(TASK) Word for word, restate the records from their first line through the line with "уровень для данного", both ends included; omit each picture.

(DATA PROVIDED)

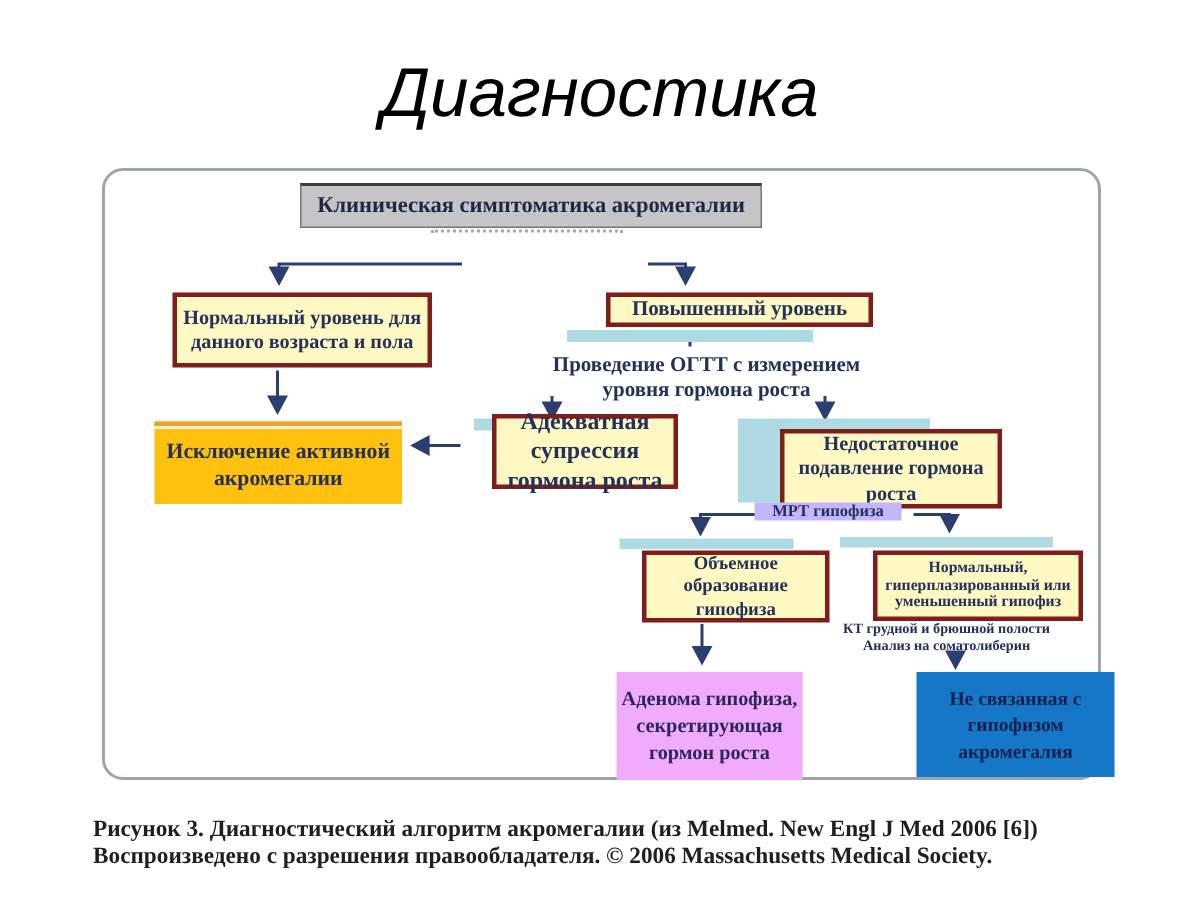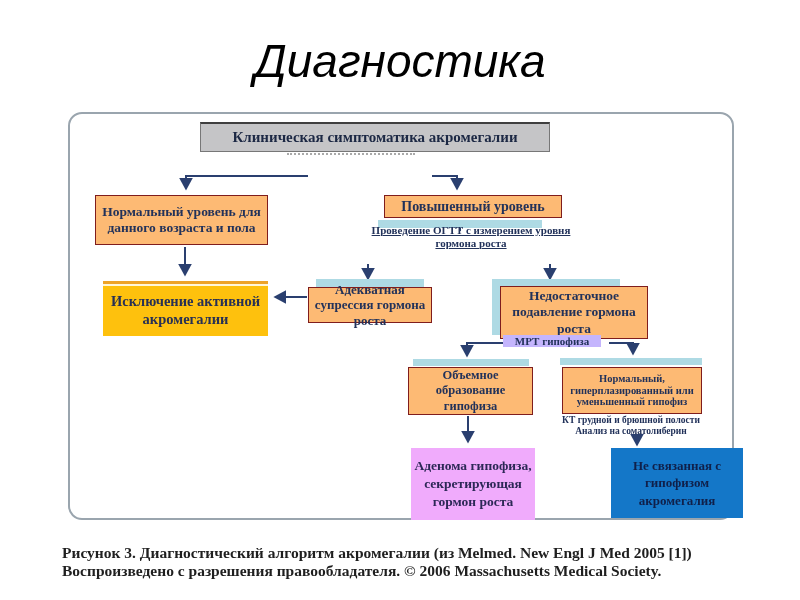"Клиническая симптоматика акромегалии" .clinical { width: 350px -> 308px }
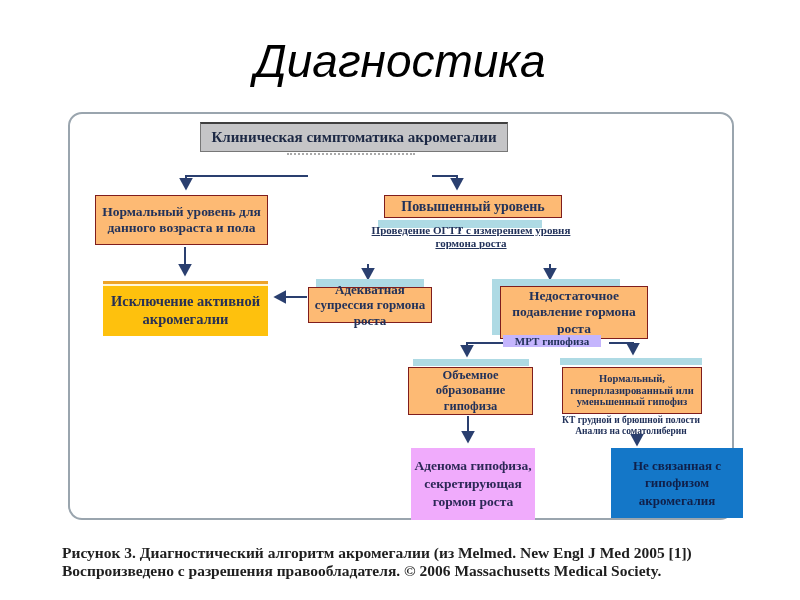"Нормальный уровень для данного возраста" .gray { background: #fdba74 -> #fef9c3; border: 1px solid #7f1d1d -> 3px solid #7f1d1d; margin-left: none -> 20px }
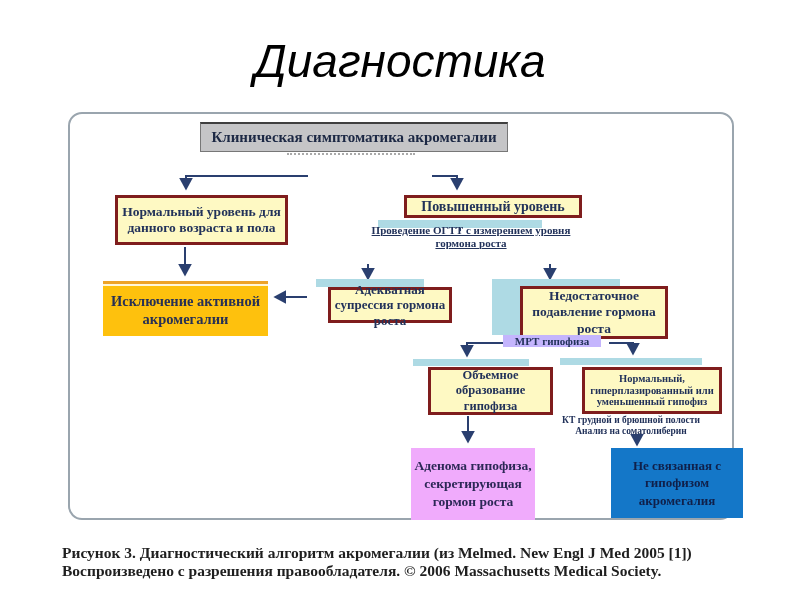"Проведение ОГТТ с измерением уровня" .ogtt-label { font-size: 11px -> 14px; text-decoration: underline -> none; top: 224px -> 236px }
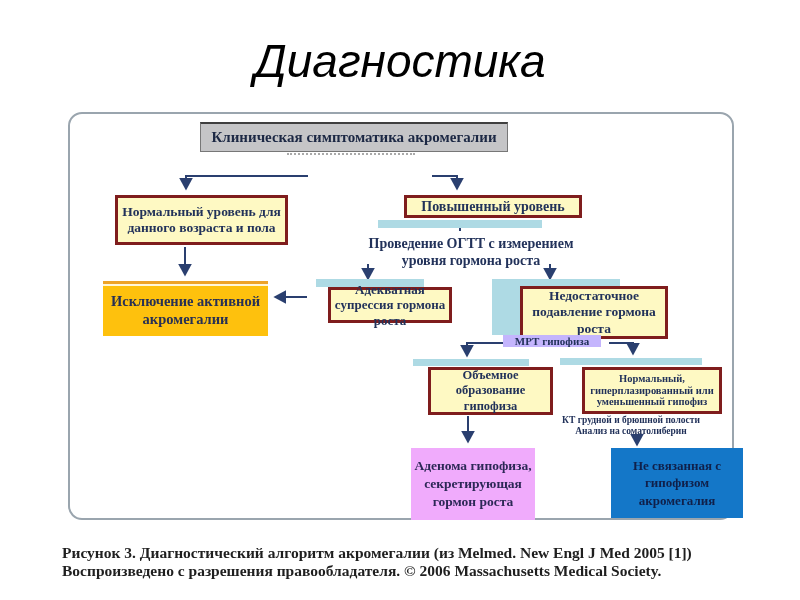"Адекватная супрессия гормона роста" .adequate { font-size: 13px -> 16px; height: 36px -> 50px; top: 287px -> 276px }
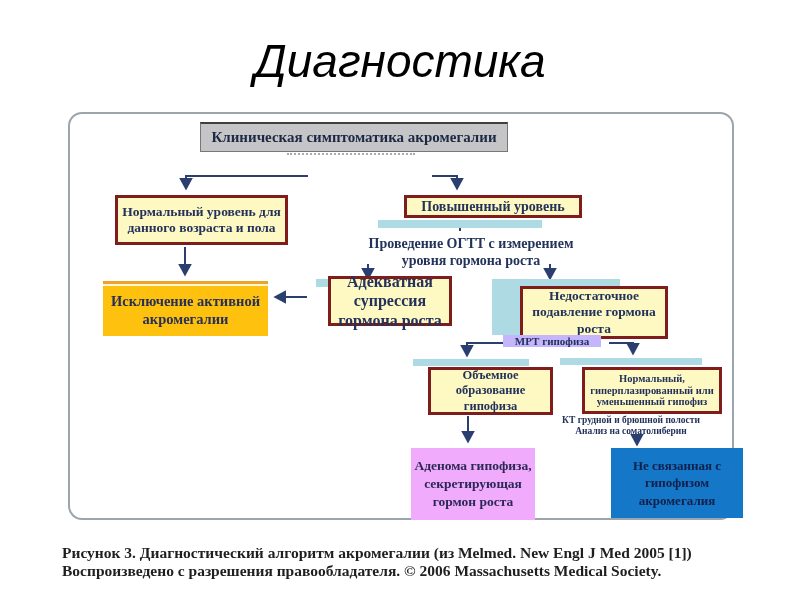"2005 [1]) Воспроизведено с разрешения" span { text: 2005 [1 -> 2006 [6 }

(OUTPUT FOR THIS EXERCISE)
"Клиническая симптоматика акромегалии" .clinical { width: 350px -> 308px }
"Нормальный уровень для данного возраста" .gray { background: #fdba74 -> #fef9c3; border: 1px solid #7f1d1d -> 3px solid #7f1d1d; margin-left: none -> 20px }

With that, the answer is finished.